— TASK INPUT —
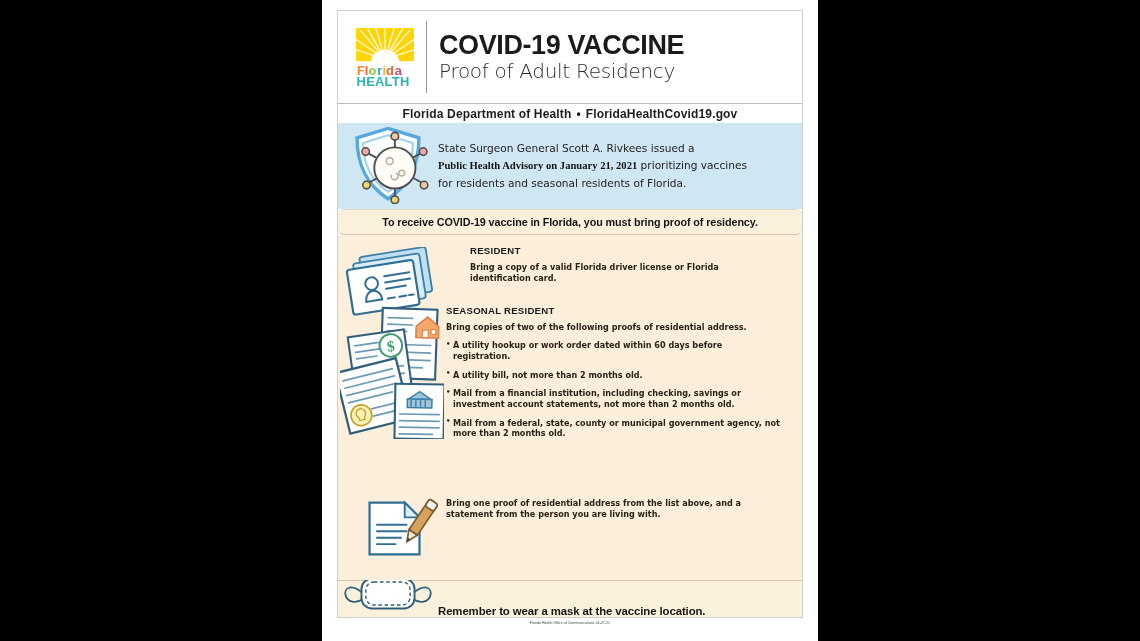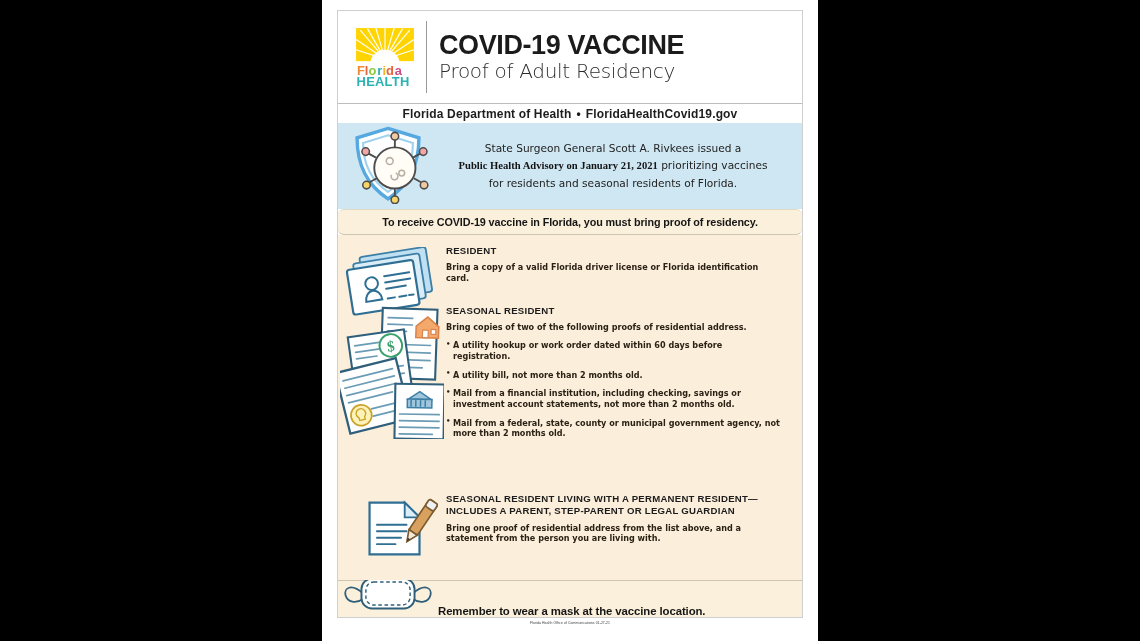--- a/index.html
+++ b/index.html
@@ -56,21 +56,21 @@
   }
   .byline .dot{margin:0 5px;}
 
   
   .advisory{
     flex:0 0 auto;height:86px;background:#cfe7f3;display:flex;align-items:center;
   }
   .shield-wrap{width:100px;flex:0 0 auto;display:flex;align-items:center;justify-content:center;}
   .advisory-text{
     flex:1 1 auto;padding-right:14px;font-size:10.6px;color:#222;
-    line-height:1.62;font-family:"DejaVu Sans", sans-serif;text-align:center;
+    line-height:1.62;font-family:"DejaVu Sans", sans-serif;
   }
   .advisory-text b{font-weight:bold;color:#141414;font-family:Liberation Serif, serif;}
 
   
   .banner{
     flex:0 0 auto;height:24px;background:#fbf0db;
     display:flex;align-items:center;justify-content:center;
     border-top:1px solid #e2d8c4;border-bottom:1px solid #cfc6b2;border-radius:6px;
   }
   .banner span{font-size:10.8px;font-weight:bold;color:#161616;letter-spacing:-0.1px;}
@@ -212,21 +212,21 @@
           <span>for residents and seasonal residents of Florida.</span>
         </div>
       </div>
 
       <div class="banner">
         <span>To receive COVID-19 vaccine in Florida, you must bring proof of residency.</span>
       </div>
 
       <div class="body">
 
-        <div class="sect" style="top:10px;">
+        <div class="sect" style="top:10px;gap:24px;">
           <div class="art">
             <div style="position:absolute;left:4px;top:2px;">
               <svg viewBox="0 0 110 84" width="100" height="76" aria-hidden="true">
                 <g transform="rotate(-9 55 42)">
                   <rect x="24" y="6" width="74" height="50" rx="3" fill="#bfe0f2" stroke="#3e7fa6" stroke-width="2"></rect>
                   <rect x="16" y="12" width="74" height="50" rx="3" fill="#d8edf8" stroke="#3e7fa6" stroke-width="2"></rect>
                   <rect x="8" y="18" width="74" height="50" rx="3" fill="#ffffff" stroke="#2f6f94" stroke-width="2.4"></rect>
                   <path d="M24 56 a9 11 0 0 1 18 0 z" fill="none" stroke="#2f6f94" stroke-width="2.2"></path>
                   <circle cx="33" cy="37" r="7" fill="none" stroke="#2f6f94" stroke-width="2.2"></circle>
                   <g stroke="#2f6f94" stroke-width="2.2" stroke-linecap="round">
@@ -345,21 +345,20 @@
                 <g transform="rotate(34 58 34)">
                   <rect x="52" y="2" width="11" height="40" rx="2.5" fill="#d9a15f" stroke="#7a5a2e" stroke-width="1.8"></rect>
                   <rect x="52" y="2" width="11" height="9" rx="2.5" fill="#eef2f5" stroke="#7a5a2e" stroke-width="1.8"></rect>
                   <path d="M52 42 L57.5 54 L63 42 Z" fill="#f2ead8" stroke="#7a5a2e" stroke-width="1.8"></path>
                   <path d="M56 50 L57.5 54 L59 50 Z" fill="#3a3a3a"></path>
                 </g>
               </svg>
             </div>
           </div>
           <div class="txt">
-            <div class="s-title">SEASONAL RESIDENT LIVING WITH A PERMANENT RESIDENT— INCLUDES A PARENT, STEP-PARENT OR LEGAL GUARDIAN</div>
             <div class="s-lead">Bring one proof of residential address from the list above, and a statement from the person you are living with.</div>
           </div>
         </div>
 
       </div>
 
       <div class="mask-strip">
         <div class="mask-art">
           <div>
             <svg viewBox="0 0 104 44" width="92" height="39" aria-hidden="true">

— WHAT THE TASK REQUIRES —
Please find how many lines of the entries above include the string "mask", giving the number and nothing else.

— ANSWER TO THIS TASK —
2